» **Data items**

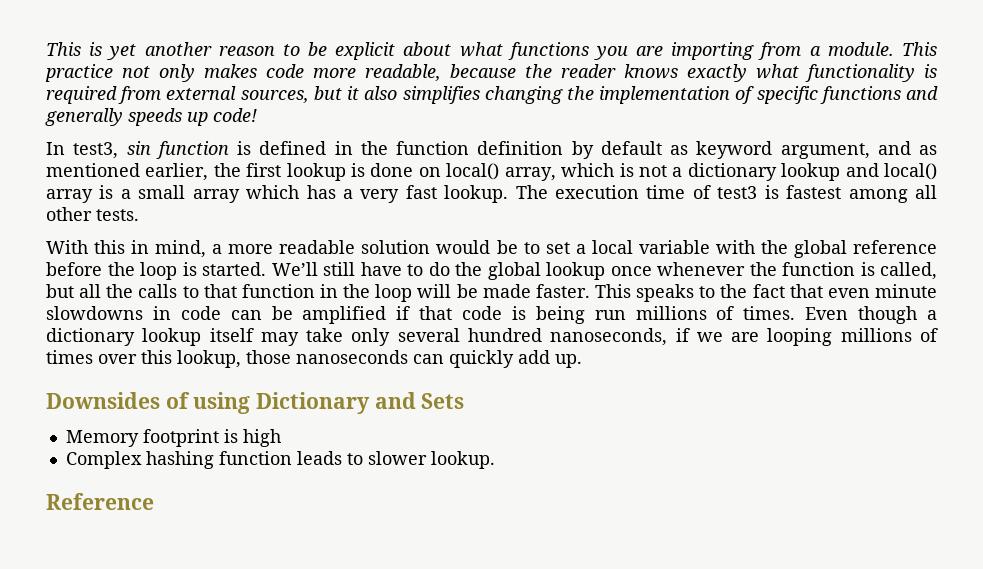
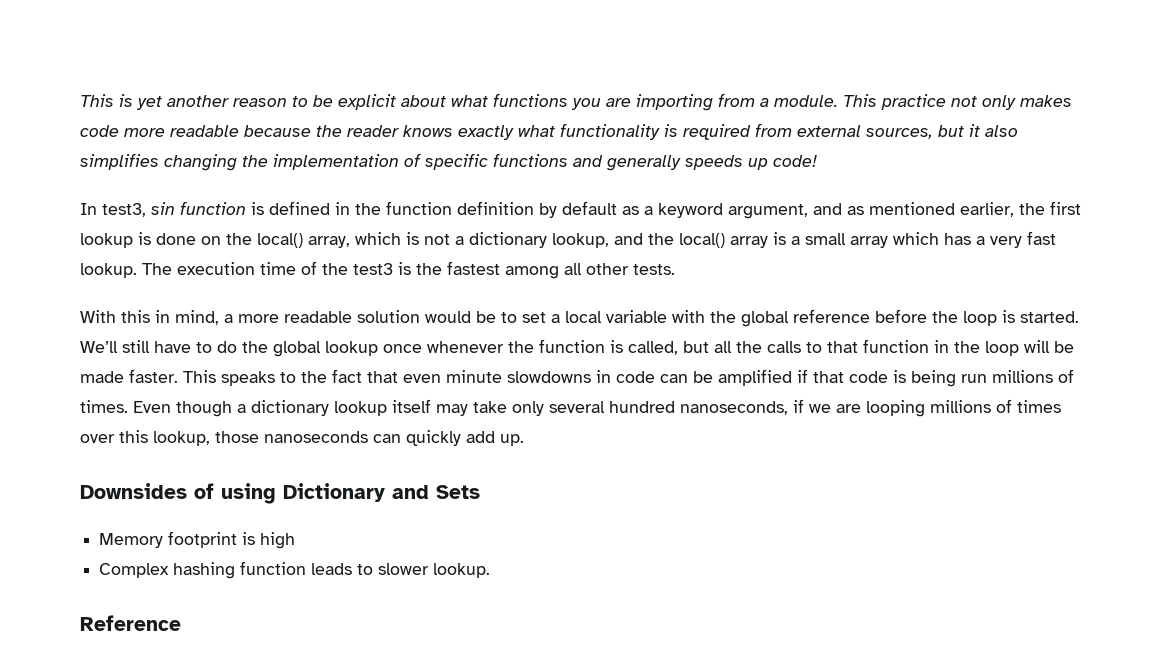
- This practice not only makes code more readable, because the reader knows exactly what functionality is required from external sources, but it also simplifies changing the implementation of specific functions and generally speeds up code!
+ This practice not only makes code more readable because the reader knows exactly what functionality is required from external sources, but it also simplifies changing the implementation of specific functions and generally speeds up code!
- In test3, sin function is defined in the function definition by default as keyword argument, and as mentioned earlier, the first lookup is done on local() array, which is not a dictionary lookup and local() array is a small array which has a very fast lookup.
+ In test3, sin function is defined in the function definition by default as a keyword argument, and as mentioned earlier, the first lookup is done on the local() array, which is not a dictionary lookup, and the local() array is a small array which has a very fast lookup.
- The execution time of test3 is fastest among all other tests.
+ The execution time of the test3 is the fastest among all other tests.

» **Work instructions**
All lines from the one containing "- In test3, sin" through the last line of the data must be set down exactly. No other lines belong in the answer.

» **Your solution**
- In test3, sin function is defined in the function definition by default as keyword argument, and as mentioned earlier, the first lookup is done on local() array, which is not a dictionary lookup and local() array is a small array which has a very fast lookup.
+ In test3, sin function is defined in the function definition by default as a keyword argument, and as mentioned earlier, the first lookup is done on the local() array, which is not a dictionary lookup, and the local() array is a small array which has a very fast lookup.
- The execution time of test3 is fastest among all other tests.
+ The execution time of the test3 is the fastest among all other tests.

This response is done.